3. Capsicore™: Apparently, this is Muscle Tech’s version of cayenne/capsaicin. Cayenne (the active ingredient of which is called “capsaicin”) is often used to improve digestion. Topically as a cream, it can be used to treat arthritis. However, it may improve the efficiency of the circulatory system, as well as elevating the internal body temperature, and increasing fat burning ability through thermogenesis.
There is a small body of evidence that indicates that cayenne consumption can indeed elevate the metabolism (Br J Nutr 1999;82:115–23).
Unfortunately, it’s only at much higher doses (one study used 10 grams consumed along with meals!) that any effect is realized. This study (Am J Physiol Regul Integr Comp Physiol. 2007 Jan;292(1):R77-85. Epub 2006 Jul 13) says it best…
“Capsaicin has been shown to be effective, yet when it is used clinically it requires a strong compliance to a certain dosage, that has not been shown to be feasible yet.”
In other words, in order for capsaicin to have an effect on your metabolism, it has to be taken in doses much too high to make it practical.
And that’s it.

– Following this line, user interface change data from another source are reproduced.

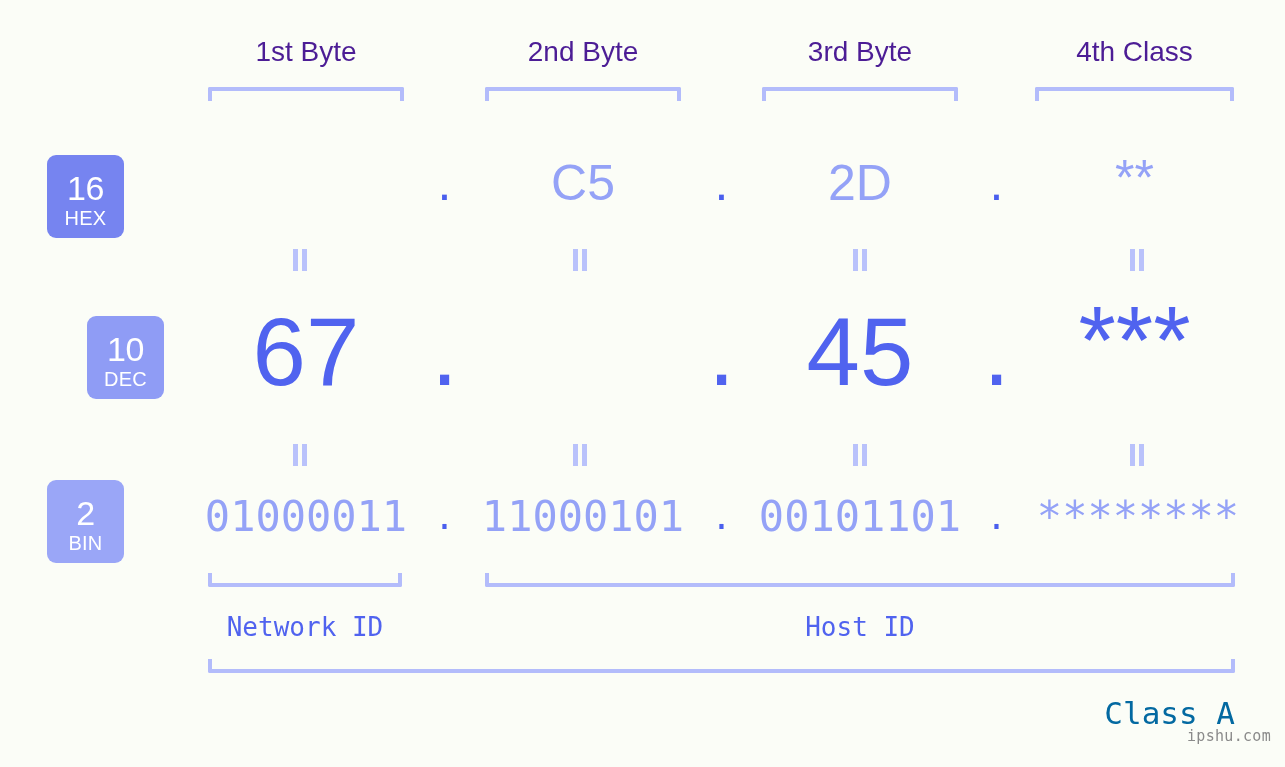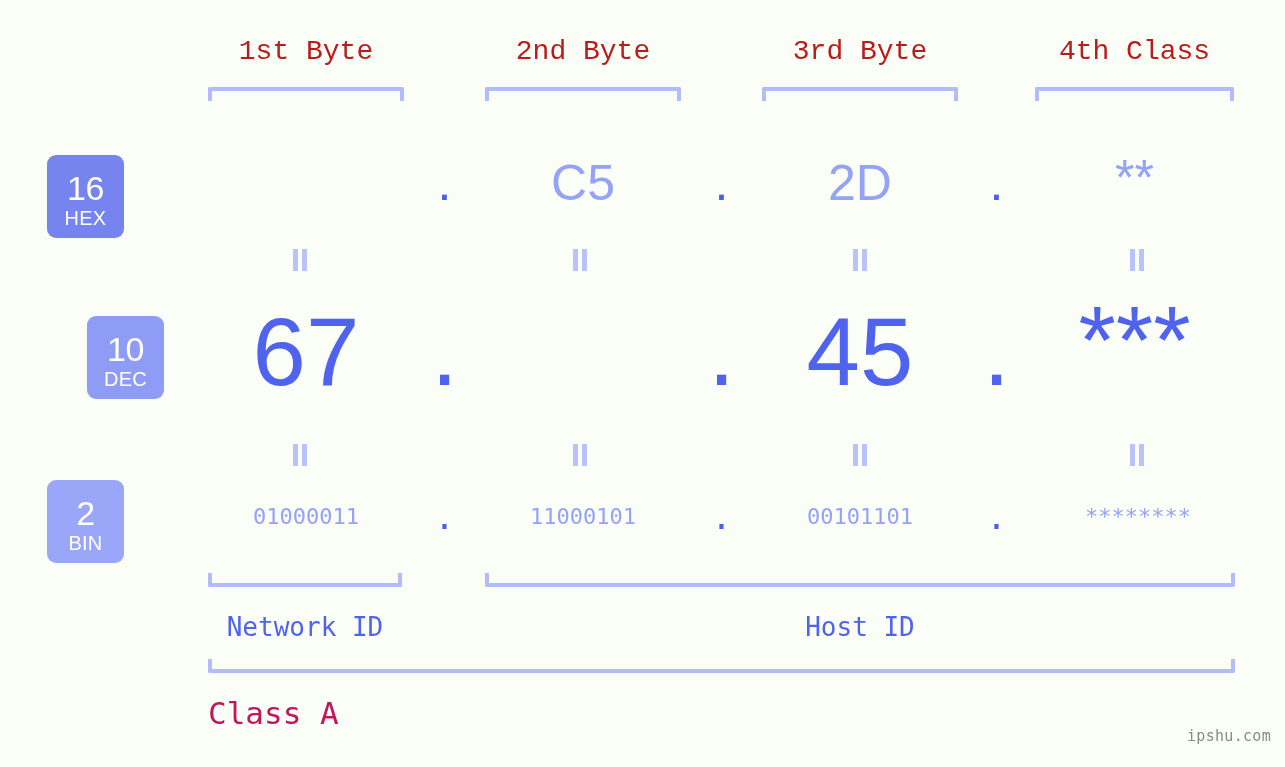--- a/index.html
+++ b/index.html
@@ -28,8 +28,8 @@
     line-height: 42px;
     text-align: center;
     font-size: 28px;
-    color: #b91c1c;
-    font-family: Liberation Mono, monospace;
+    color: #4c1d95;
+    font-family: Liberation Sans, sans-serif;
     white-space: nowrap;
   }
 

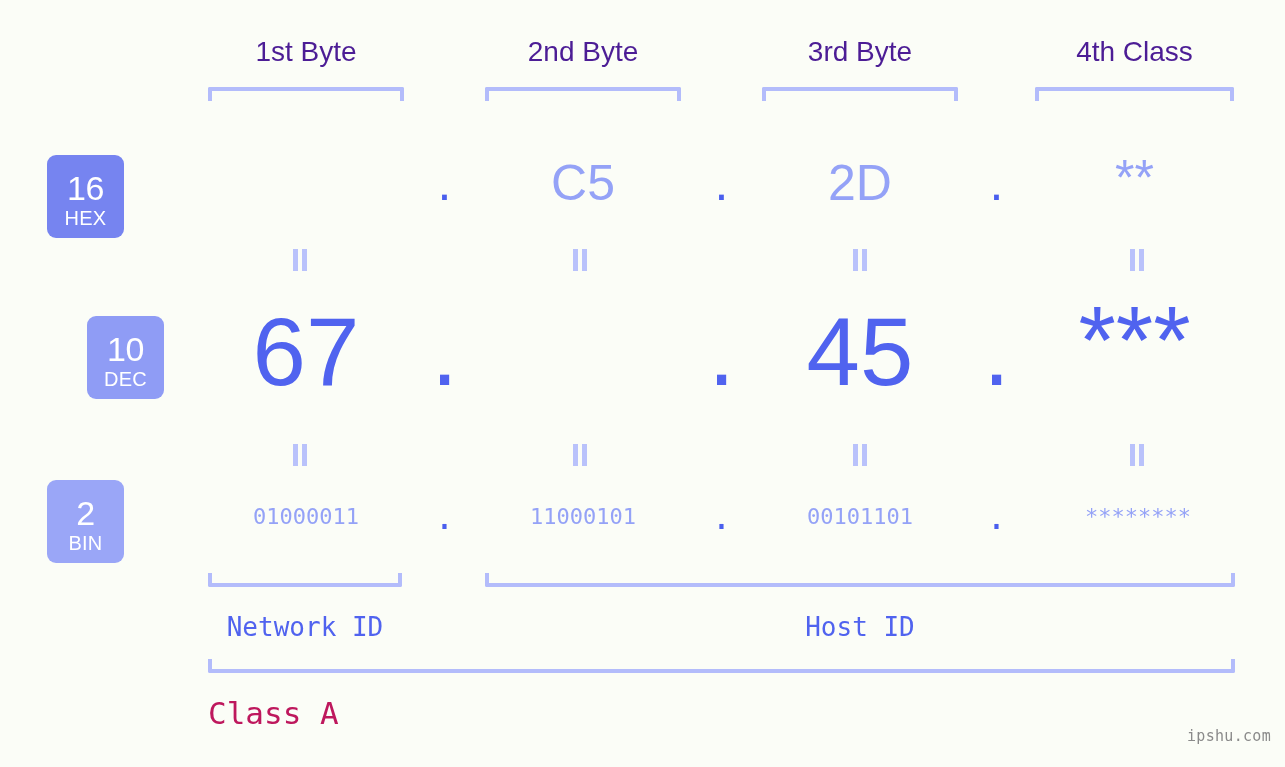--- a/index.html
+++ b/index.html
@@ -107,7 +107,7 @@
     font-family: "Liberation Sans", sans-serif;
   }
   .bin-val {
-    font-size: 22px;
+    font-size: 42px;
     line-height: 40px;
     color: #94a2f7;
     font-family: "DejaVu Sans Mono", monospace;

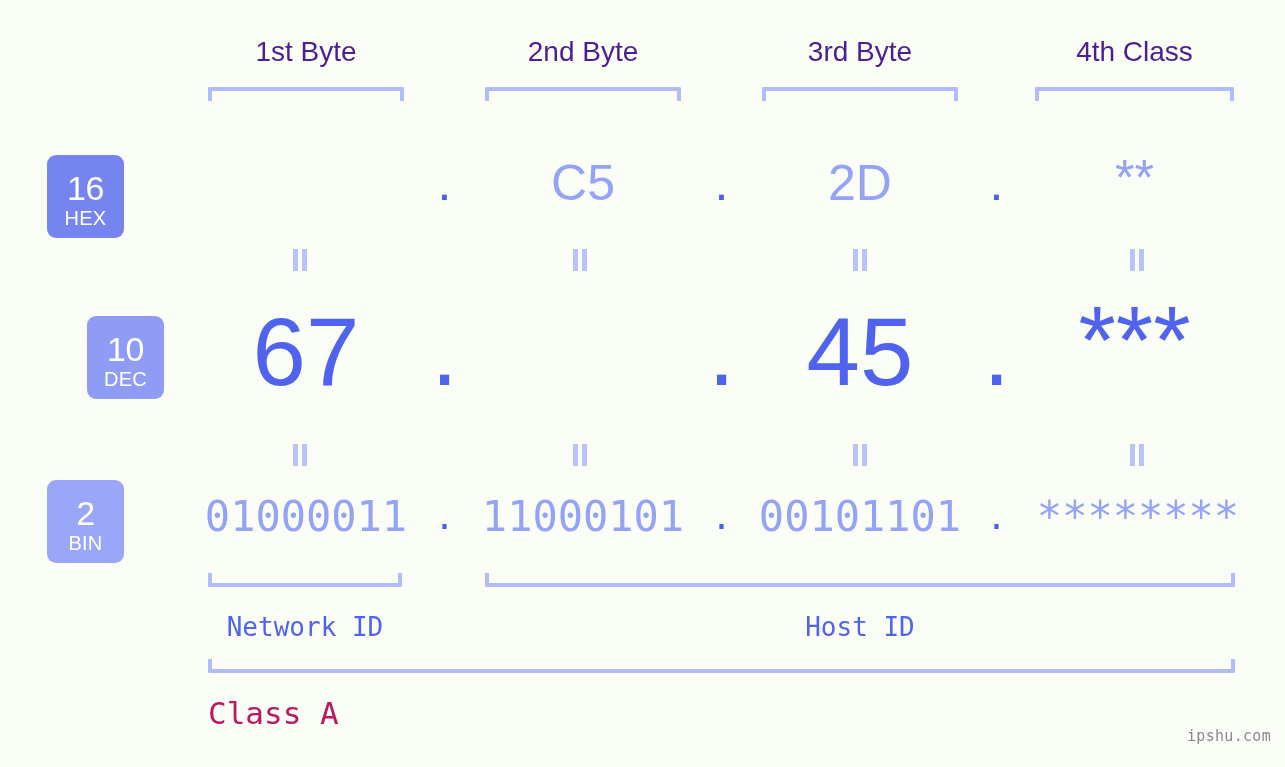--- a/index.html
+++ b/index.html
@@ -152,8 +152,8 @@
     font-family: "DejaVu Sans Mono", monospace;
     font-size: 31px;
     line-height: 38px;
-    color: #be185d;
-    text-align: left;
+    color: #0369a1;
+    text-align: right;
     white-space: nowrap;
   }
   .watermark {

Hydroxycut Hardcore Pro Series in all its “glory.”
So, how’s it measure up?
Well, considering that a two-capsule dose offers up a mere 680 mg to be divided up between 12 ingredients, we can be certain that most ingredients are included only as label dressing.
The exceptions are caffeine, oleic acid, and the 4-ingredient HydroxyPro™ blend upon which this formula is based. We have no doubt that this version of Hydroxycut will be effective at tearing the top of your head off—that’s pretty much in keeping with the recent formulations. As such, this is probably not the ideal product for you if you are sensitive to caffeine or have an underlying health issue that prevents you from experimenting with stimulant-based products.
But the “proven effectiveness” of the remaining “properly dosed” ingredients is debatable. All in all, I’d say this new version is little “underwhelming.”